Bosniak politician (1942–2020)

Muhamed Čengić (1942 - 26 October 2020) was a Bosniak politician who served as Vice President of the Government of the Republic of Bosnia and Herzegovina.

Čengić was born in Miljevina in Foča in a family of seven children. His father was Haki Bey an imam. After attending a four-grade elementary school in his hometown, in 1953 Čengić continued his education in Sarajevo, where he finished 5th, 6th and 7th grade. He again returned to Foča, where he graduated from the elementary school and enrolled at the local five-grade gymnasium. After finishing three grades, the advanced students were given the opportunity to take exams for the last two grades jointly, thus becoming the first student from Foča to finish two grades in one year, graduating in 1960. After finishing gymnasium, Čengić enrolled at the Faculty of Machinery, University of Sarajevo. After graduating, he worked for Hermes and in 1975 started working for the Ljubljana-based Lesina company, where he worked until February 1991.

He was one of the founders of the Party of Democratic Action (SDA).
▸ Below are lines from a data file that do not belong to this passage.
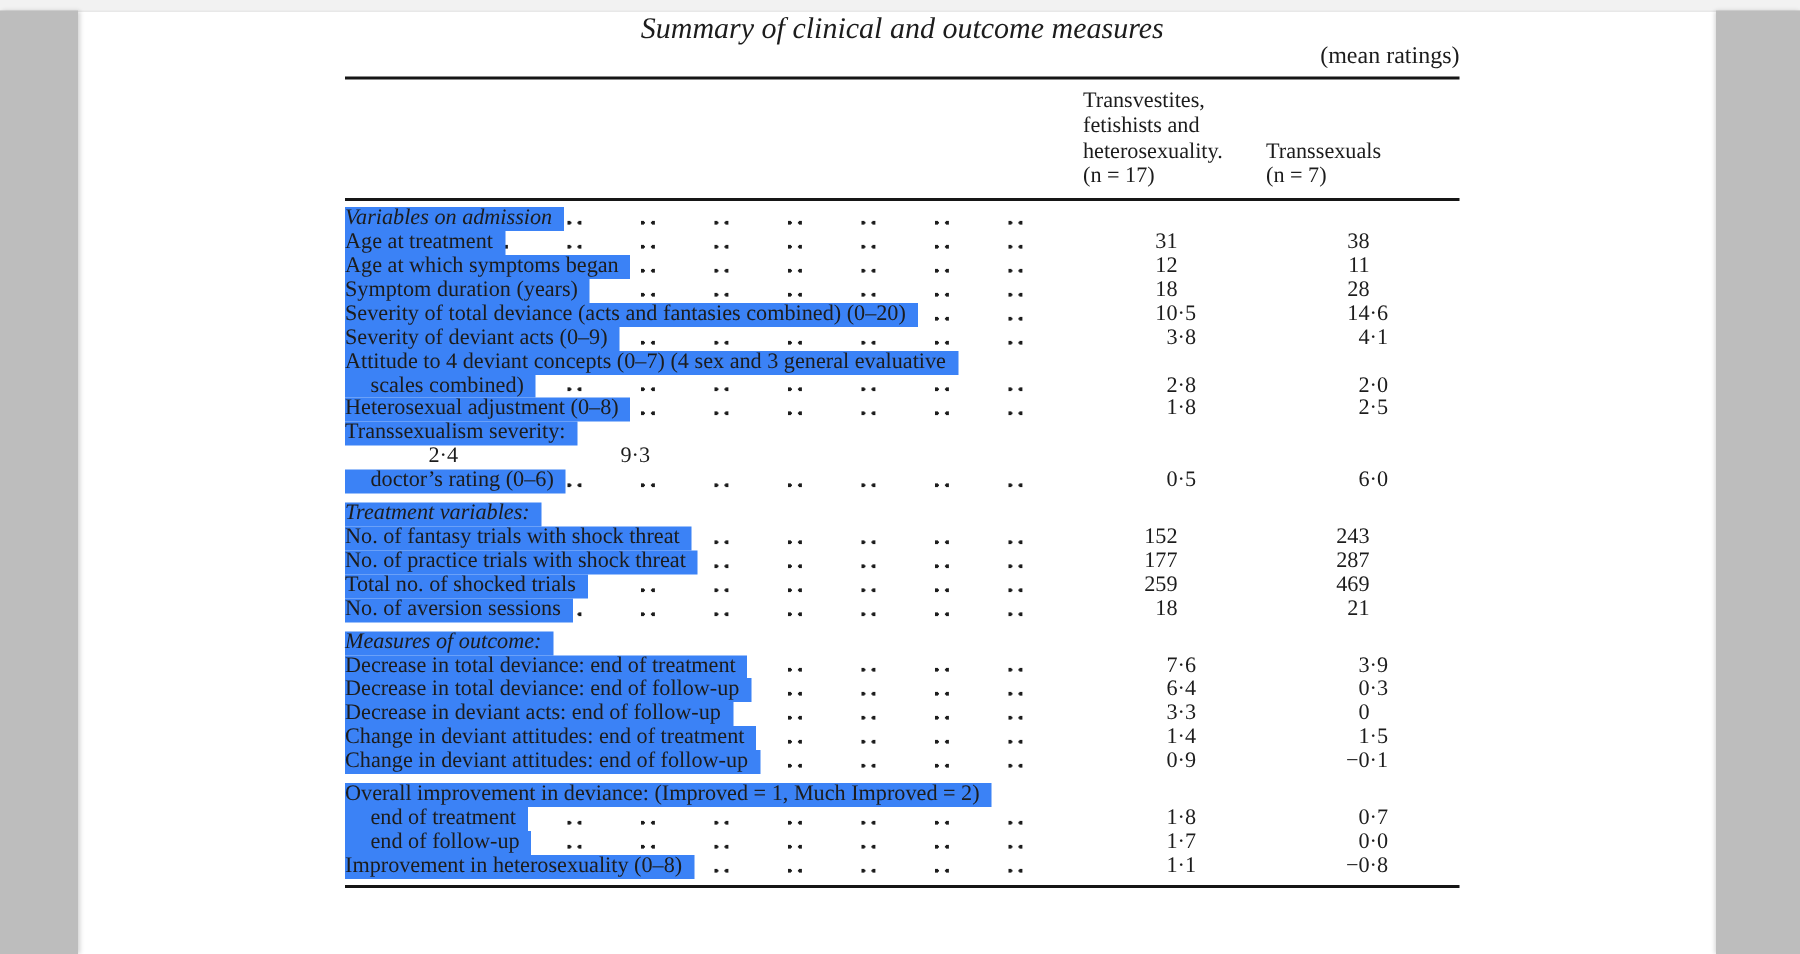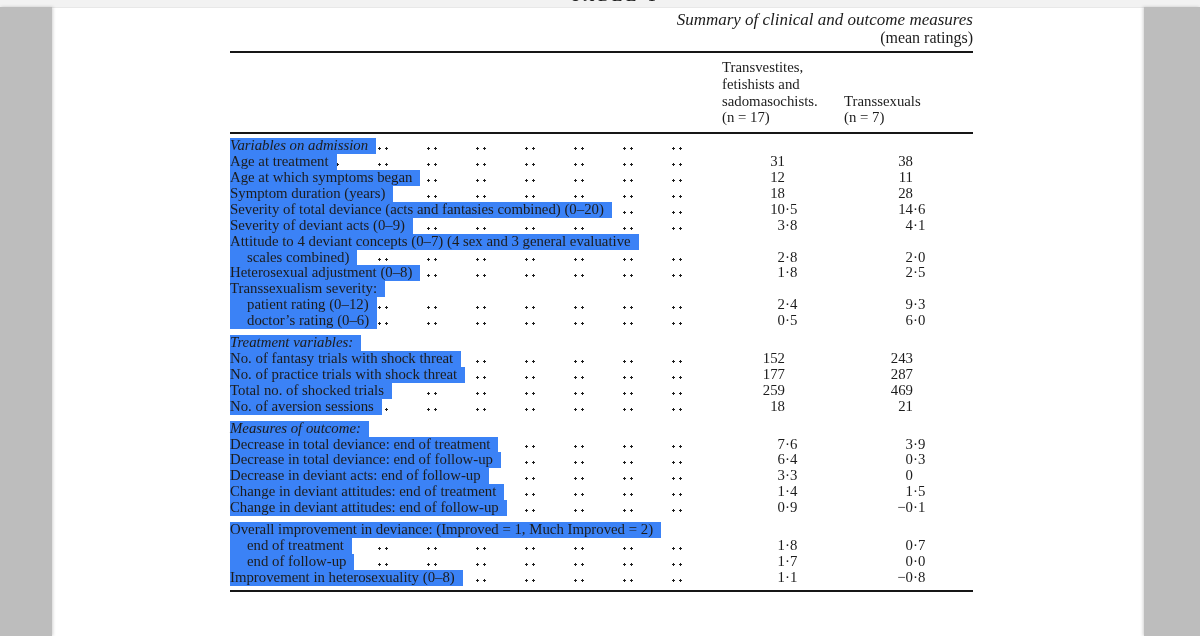--- a/index.html
+++ b/index.html
@@ -10,21 +10,21 @@
   }
   .gray-panel{position:absolute;top:7px;height:629px;background:#bdbdbd;}
   .gray-left{left:0;width:52px;box-shadow:1px 0 3px rgba(0,0,0,.18);}
   .gray-right{left:1144px;width:56px;box-shadow:-1px 0 3px rgba(0,0,0,.18);}
   .top-strip{position:absolute;left:0;top:0;width:1200px;height:7px;background:#f2f2f2;overflow:hidden;border-bottom:1px solid #e8e8e8;}
   .clipped-caption{
     position:absolute;left:0;top:-12px;width:1230px;text-align:center;
     font-weight:bold;font-size:15px;letter-spacing:4px;color:#222;
   }
   .content{position:absolute;left:230px;top:7px;width:743px;}
-  .title{ text-align:right;font-style:italic;font-size:17px;line-height:19px;margin-top:3px;}
+  .title{ text-align:center;font-style:italic;font-size:20px;line-height:19px;margin-top:3px;}
   .subtitle{text-align:right;font-size:16px;line-height:17px;}
   .rule{height:2px;background:#161616;}
   .rule-top{margin-top:5px;}
 
   .thead{display:flex;align-items:flex-end;padding:6px 0 6px;font-size:14.8px;line-height:16.8px;}
   .thead .spacer{flex:1;}
   .hcol{display:flex;flex-direction:column;align-items:flex-start;white-space:nowrap;}
   .hcol1{width:122px;}
   .hcol2{width:129px;}
 
@@ -63,21 +63,21 @@
 <div class="content">
   <div class="title">Summary of clinical and outcome measures</div>
   <div class="subtitle">(mean ratings)</div>
   <div class="rule rule-top"></div>
 
   <div class="thead">
     <div class="spacer"></div>
     <div class="hcol hcol1">
         <span>Transvestites,</span>
         <span>fetishists and</span>
-        <span>sadomasochists.</span>
+        <span>heterosexuality.</span>
         <span>(n = 17)</span>
       </div>
     <div class="hcol hcol2">
         <span>Transsexuals</span>
         <span>(n = 7)</span>
       </div>
   </div>
   <div class="rule"></div>
 
   <div class="tbody">
@@ -205,23 +205,20 @@
     <div class="vcell v1">
           <span class="int"></span>
           <span class="frac"></span>
         </div>
     <div class="vcell v2">
           <span class="int"></span>
           <span class="frac"></span>
         </div>
   </div>
       <div class="row dots">
-    <div class="label-cell">
-      <span class="lab ind">patient rating (0–12)</span>
-    </div>
     <div class="vcell v1">
           <span class="int">2</span>
           <span class="frac">·4</span>
         </div>
     <div class="vcell v2">
           <span class="int">9</span>
           <span class="frac">·3</span>
         </div>
   </div>
       <div class="row dots">

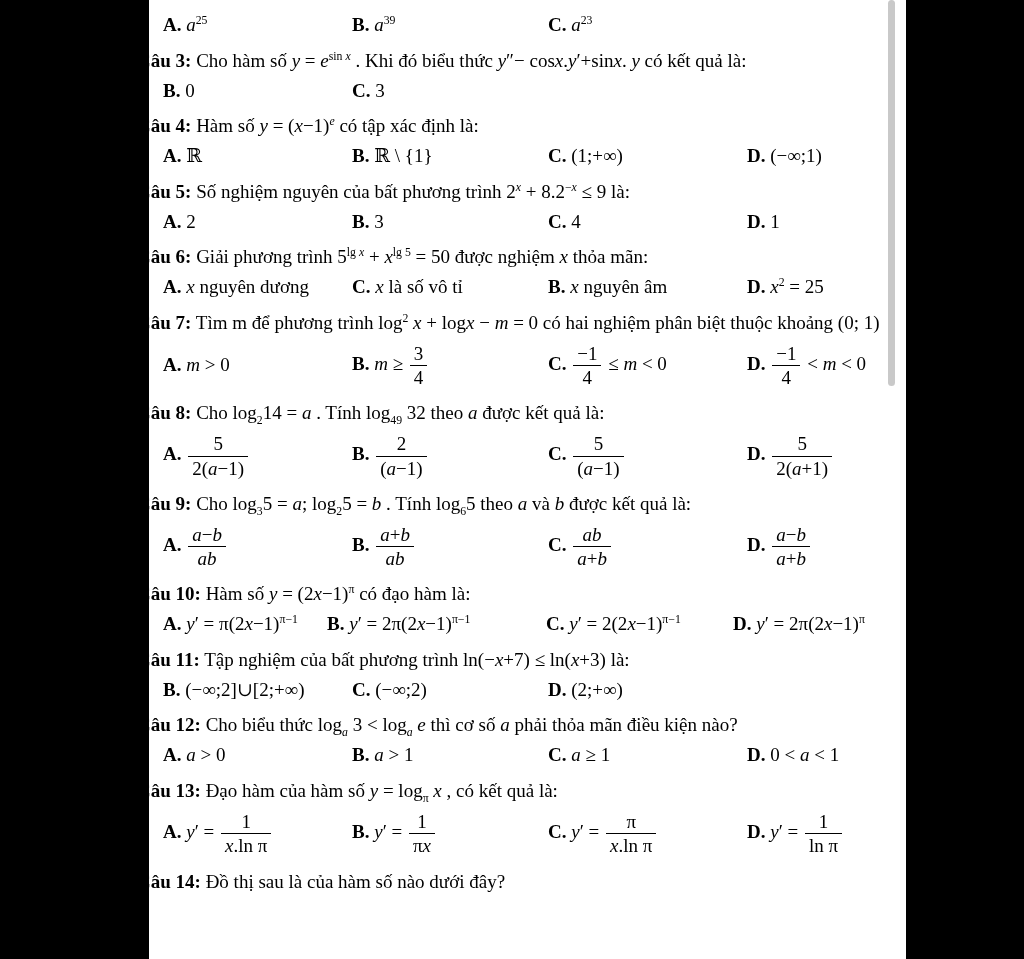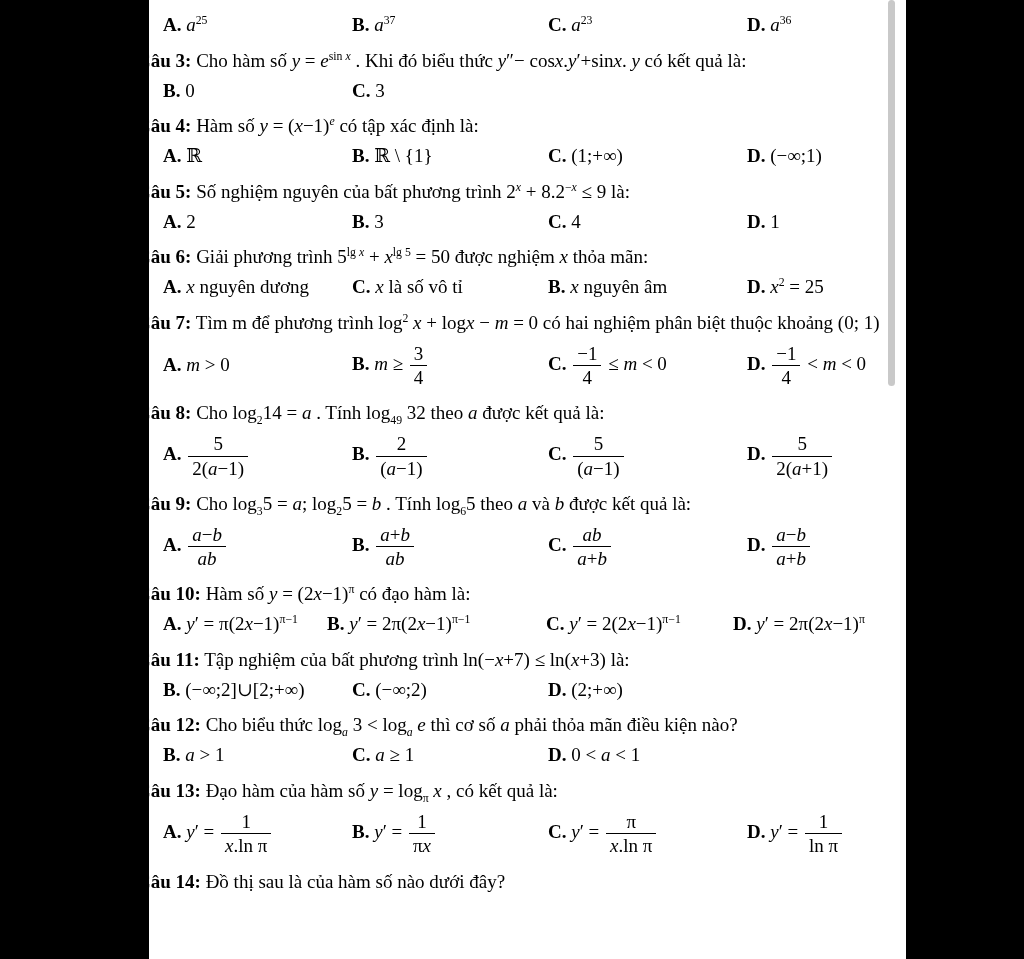--- a/index.html
+++ b/index.html
@@ -65,23 +65,22 @@
   }
 </style>
 </head>
 <body style="background: rgb(0, 0, 0);">
 
 <div class="page" style="background: rgb(255, 255, 255);">
   <div id="content" style="color: rgb(0, 0, 0);">
       <div class="q">
         <div class="opts">
           <div class="opt"><b>A.</b> <span><span class="it">a</span><sup>25</sup></span></div>
-          <div class="opt"><b>B.</b> <span><span class="it">a</span><sup>37</sup></span></div>
+          <div class="opt"><b>B.</b> <span><span class="it">a</span><sup>39</sup></span></div>
           <div class="opt"><b>C.</b> <span><span class="it">a</span><sup>23</sup></span></div>
-          <div class="opt"><b>D.</b> <span><span class="it">a</span><sup>36</sup></span></div>
         </div>
       </div>
       <div class="q">
         <div class="stem"><b class="qlabel">Câu 3:</b> Cho hàm số  <span class="it">y</span> = <span class="it">e</span><sup>sin <span class="it">x</span></sup> . Khi đó biểu thức  <span class="it">y</span>″− cos<span class="it">x</span>.<span class="it">y</span>′+sin<span class="it">x</span>. <span class="it">y</span>  có kết quả là:</div>
         <div class="opts">
           <div class="opt"><b>B.</b> <span>0</span></div>
           <div class="opt"><b>C.</b> <span>3</span></div>
         </div>
       </div>
       <div class="q">
@@ -151,20 +150,21 @@
         <div class="stem"><b class="qlabel">Câu 11:</b> Tập nghiệm của bất phương trình  ln(−<span class="it">x</span>+7) ≤ ln(<span class="it">x</span>+3)  là:</div>
         <div class="opts">
           <div class="opt"><b>B.</b> <span>(−∞;2]∪[2;+∞)</span></div>
           <div class="opt"><b>C.</b> <span>(−∞;2)</span></div>
           <div class="opt"><b>D.</b> <span>(2;+∞)</span></div>
         </div>
       </div>
       <div class="q">
         <div class="stem"><b class="qlabel">Câu 12:</b> Cho biểu thức  log<sub><span class="it">a</span></sub> 3 &lt; log<sub><span class="it">a</span></sub> <span class="it">e</span>  thì cơ số  <span class="it">a</span>  phải  thỏa  mãn điều  kiện nào?</div>
         <div class="opts">
+          <div class="opt"><b>A.</b> <span><span class="it">a</span> &gt; 0</span></div>
           <div class="opt"><b>B.</b> <span><span class="it">a</span> &gt; 1</span></div>
           <div class="opt"><b>C.</b> <span><span class="it">a</span> ≥ 1</span></div>
           <div class="opt"><b>D.</b> <span>0 &lt; <span class="it">a</span> &lt; 1</span></div>
         </div>
       </div>
       <div class="q">
         <div class="stem"><b class="qlabel">Câu 13:</b> Đạo hàm của hàm số  <span class="it">y</span> = log<sub>π</sub> <span class="it">x</span> , có kết quả là:</div>
         <div class="opts">
           <div class="opt"><b>A.</b> <span><span class="it">y</span>′ = <span class="frac"><span class="num">1</span><span class="den"><span class="it">x</span>.ln π</span></span></span></div>
           <div class="opt"><b>B.</b> <span><span class="it">y</span>′ = <span class="frac"><span class="num">1</span><span class="den">π<span class="it">x</span></span></span></span></div>

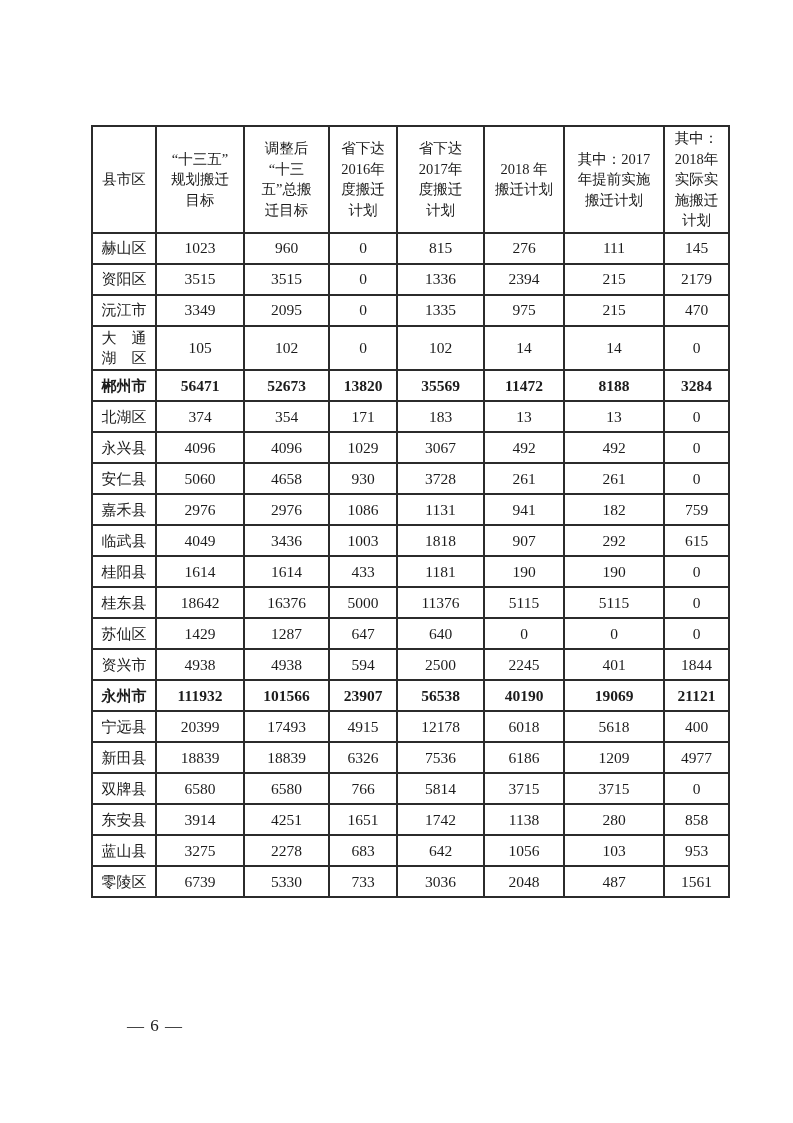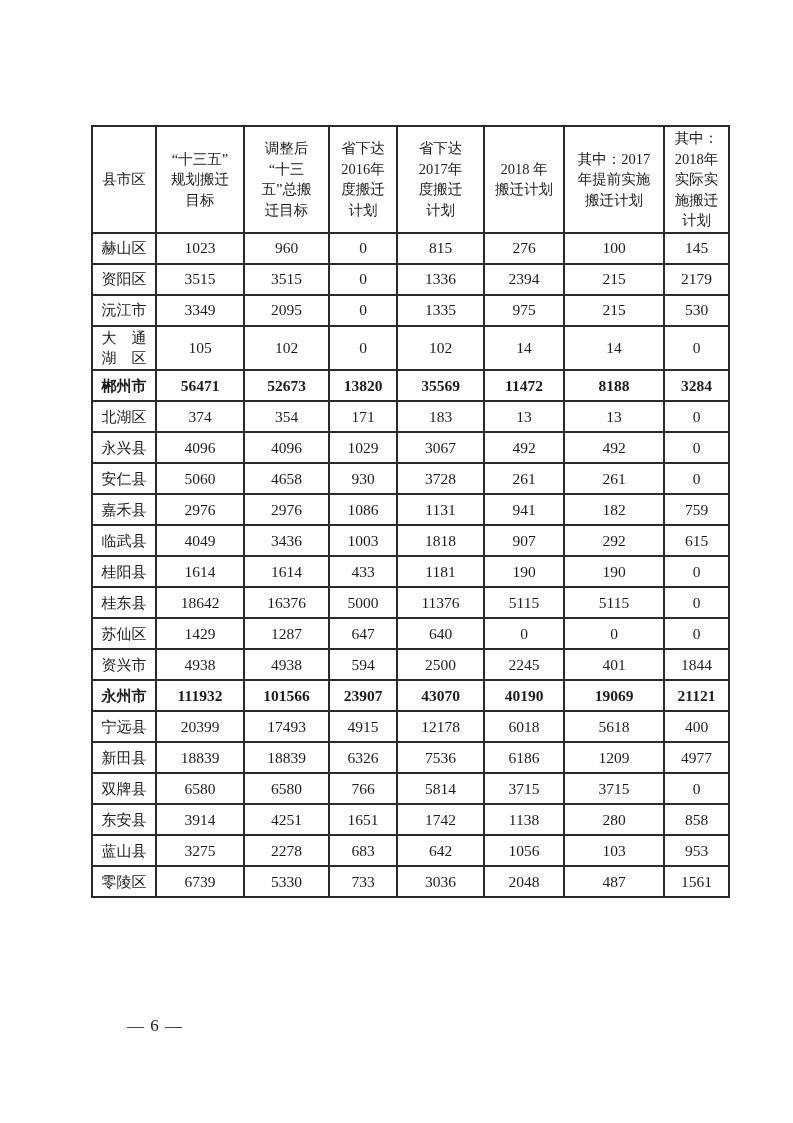--- a/index.html
+++ b/index.html
@@ -101,42 +101,42 @@
         </tr>
     </thead>
     <tbody id="table-body">
         <tr>
           <td class="region">赫山区</td>
           <td>1023</td>
           <td>960</td>
           <td>0</td>
           <td>815</td>
           <td>276</td>
-          <td>100</td>
+          <td>111</td>
           <td>145</td>
         </tr>
         <tr>
           <td class="region">资阳区</td>
           <td>3515</td>
           <td>3515</td>
           <td>0</td>
           <td>1336</td>
           <td>2394</td>
           <td>215</td>
           <td>2179</td>
         </tr>
         <tr>
           <td class="region">沅江市</td>
           <td>3349</td>
           <td>2095</td>
           <td>0</td>
           <td>1335</td>
           <td>975</td>
           <td>215</td>
-          <td>530</td>
+          <td>470</td>
         </tr>
         <tr class="tall">
           <td class="region">大　通
 湖　区</td>
           <td>105</td>
           <td>102</td>
           <td>0</td>
           <td>102</td>
           <td>14</td>
           <td>14</td>
@@ -240,21 +240,21 @@
           <td>2500</td>
           <td>2245</td>
           <td>401</td>
           <td>1844</td>
         </tr>
         <tr class="bold">
           <td class="region">永州市</td>
           <td>111932</td>
           <td>101566</td>
           <td>23907</td>
-          <td>43070</td>
+          <td>56538</td>
           <td>40190</td>
           <td>19069</td>
           <td>21121</td>
         </tr>
         <tr>
           <td class="region">宁远县</td>
           <td>20399</td>
           <td>17493</td>
           <td>4915</td>
           <td>12178</td>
In February 1992, during a session of the Parliamentary Assembly of the Socialist Republic of Bosnia and Herzegovina, Čengić held talks with the Serb representative Radovan Karadžić, discussing the regionalisation of Bosnia and Herzegovina based on economic, national and cultural principles. President of the SDA Alija Izetbegović encouraged him to go public with the proposal at the session, however, the proposal was met with strong opposition among the Bosnian Muslim representatives.

In 2010, he joined the Democratic People's Union.

Čengić died in Sarajevo and was buried at the Lav cemetery on 28 October 2020.